If you are fulfilling your orders yourself, research the local transport carriers in your export market thoroughly, from the reputation and reach of long-standing courier firms to smaller firms who may give you more flexibility.
Analyse the right provider strategy
Make the most of your third party relationships. They may be able to offer more savings than transportation partners.
Ask your fulfilment provider what their transportation strategy is. Many international fulfilment companies are expert in keeping delivery costs down.
They do this by using government carriers which don’t charge customs brokerage fees like private carriers do. They can also use local global warehouses to reduce delivery costs, and carry out bulk shipping from your office to their warehouses.
This has the happy effect of lowering the delivery costs your new market customers have to pay, giving them even more reasons to choose your products.
Analyse your last-mile strategy
You can use a combination of postal and courier options, depending on your product’s value and the speed that it needs to be delivered.
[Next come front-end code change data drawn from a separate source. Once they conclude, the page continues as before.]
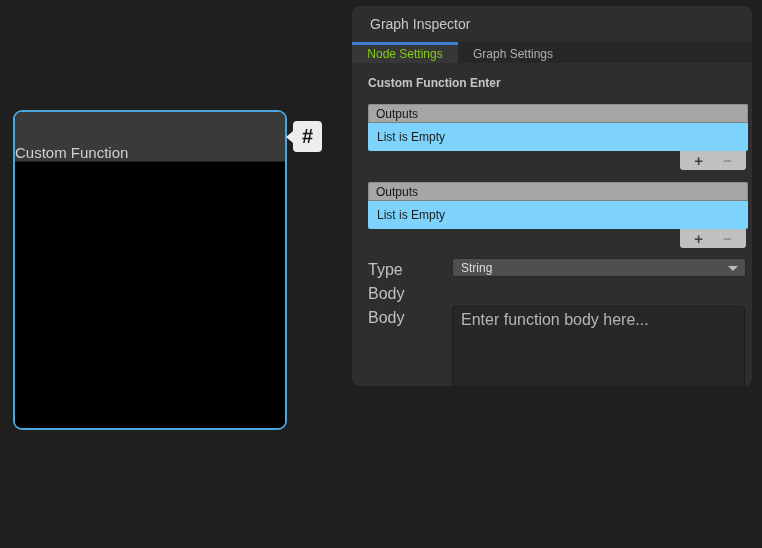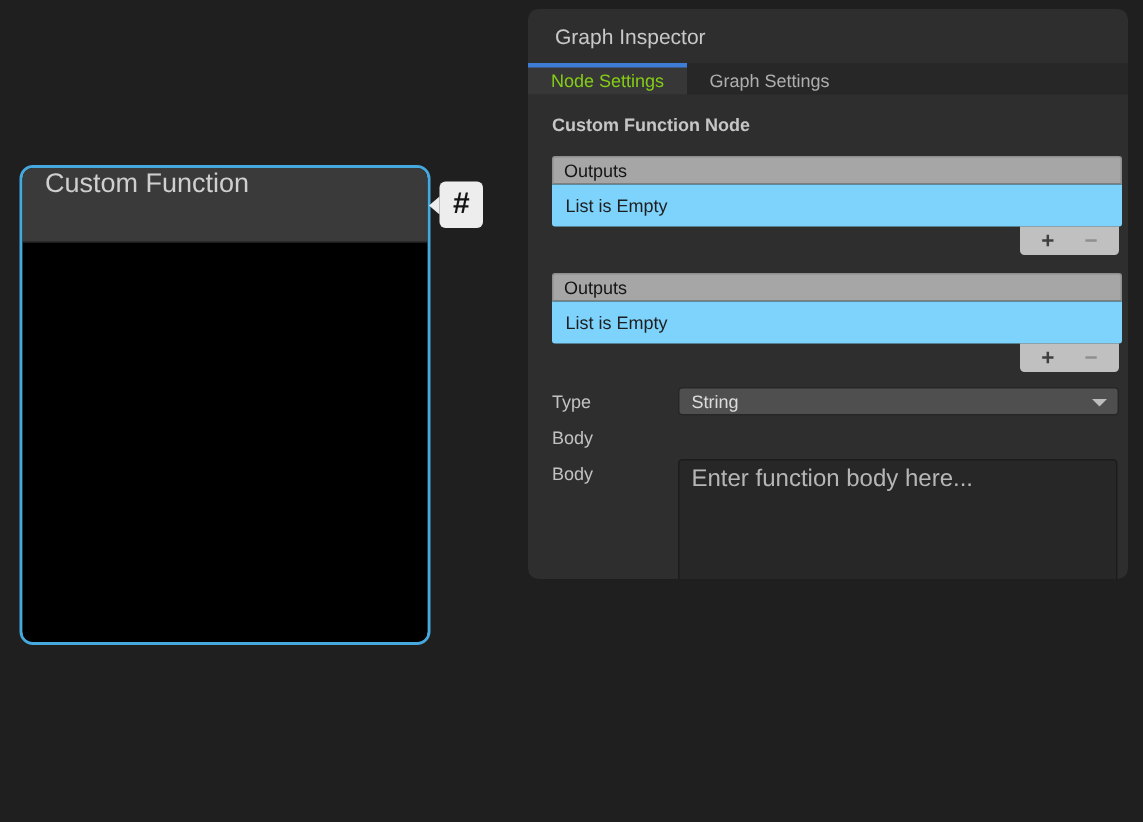"Custom Function Node" div.section-title { text: Node -> Enter }
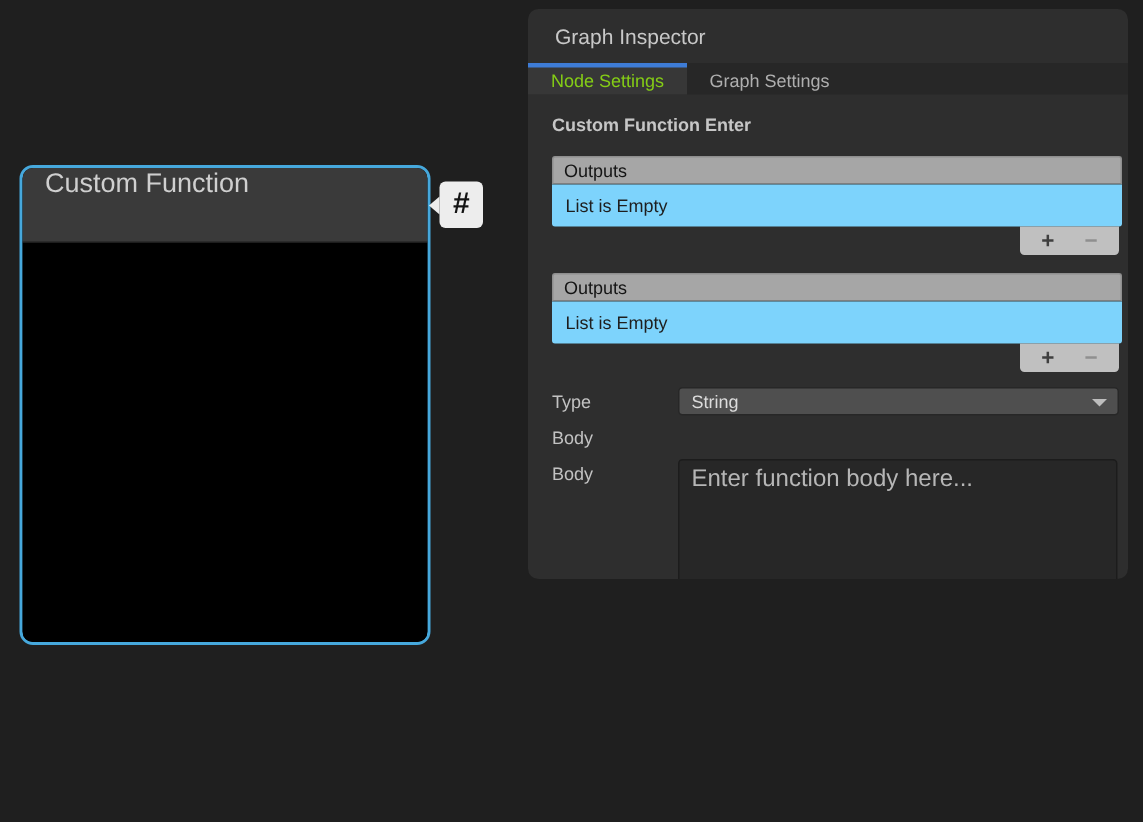"Custom Function" .node-header { align-items: flex-start -> flex-end; font-size: 18px -> 15px; padding-left: 15px -> none }
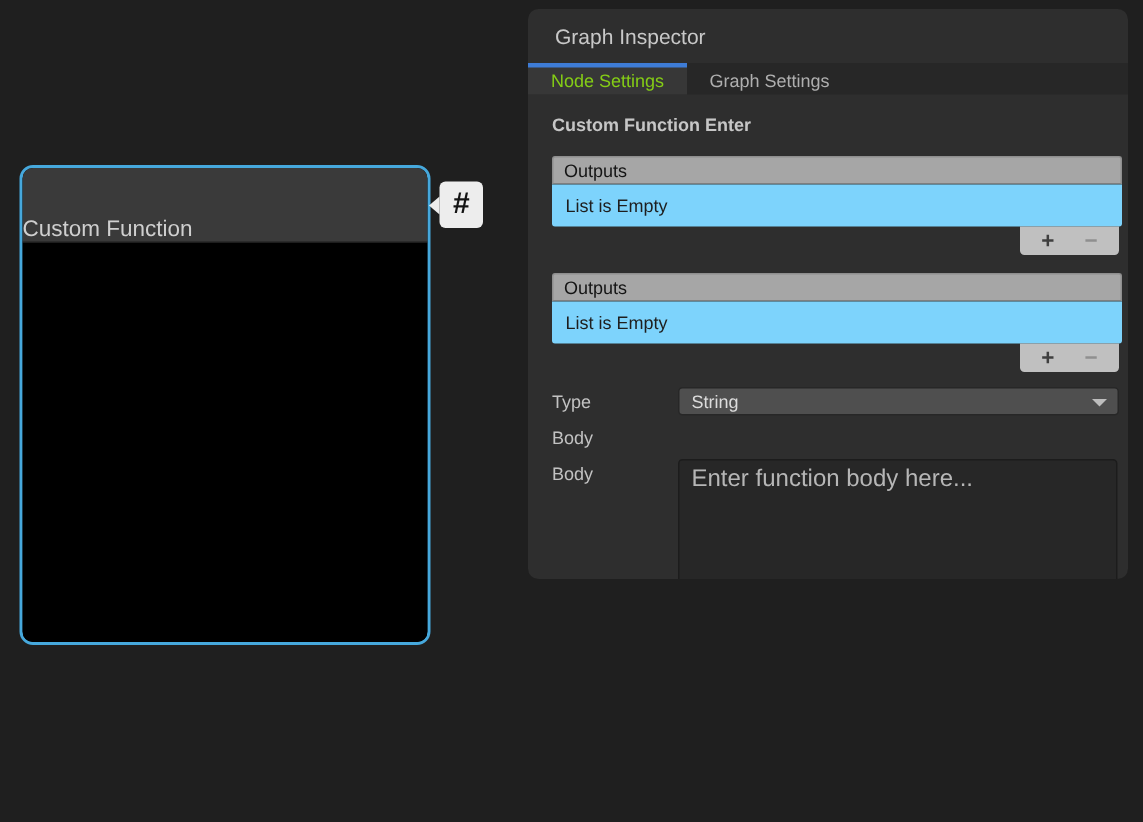"Type" .field-label { font-size: 12px -> 16px }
Make sure that you procure your courier in advance. This is most needed during the last three months of the year, when shipments get congested across the world. This is caused by seasonal gift purchasing, retail end of year promotions and other industries completing end of year sales. Prepare to increase your delivery lead times during this busy period.
Determine your first mile strategy
You can build your own first mile strategy by using the established transportation providers of your choosing to distribute your products.
Assess the import and export flows from your suppliers to you, and from you to your new export market
Shipping cross-border e-commerce goods is the same process as international shipments and export shipments.
When an order is made on your website, your fulfillment service provider will either pick up the product from your business or will have it already stored in its warehouse.
From there, the fulfillment service provider will then pack, complete shipping paperwork, and will work with the shipping provider to deliver it to your customer.
Understanding the correct shipping terms for international clients is key to understanding additional costs and shipping items due to the cross-border nature of the transaction International Commercial Terms (Incoterms).
Incoterms are the same for traditional exporting as they are for cross-border e-commerce.
You will need to know who is responsible for all the costs and risks associated with a sales contract between you and your potential market abroad. Knowing the delivery terms in your worldwide sales contracts will reduce any uncertainties and misunderstandings for both you and the buyers of your products.
Analyse entity structures against tax liability
Check whether you need to create an entity in a region and conduct imports yourself, or whether you need to use a third party to buy your products and import your products, without creating an entity.
Map tariff and tax implications of key import product categories
See how these relate to your chosen export country.
Plan against cost-prohibitive import and tariff barriers
Do this by using available trade tools. These could include free trade agreements, or bonded facilities.
By spending time planning your fulfillment and logistics strategy, you can make sure your products get into your customers’ hands efficiently and cost-effectively, no matter where they are.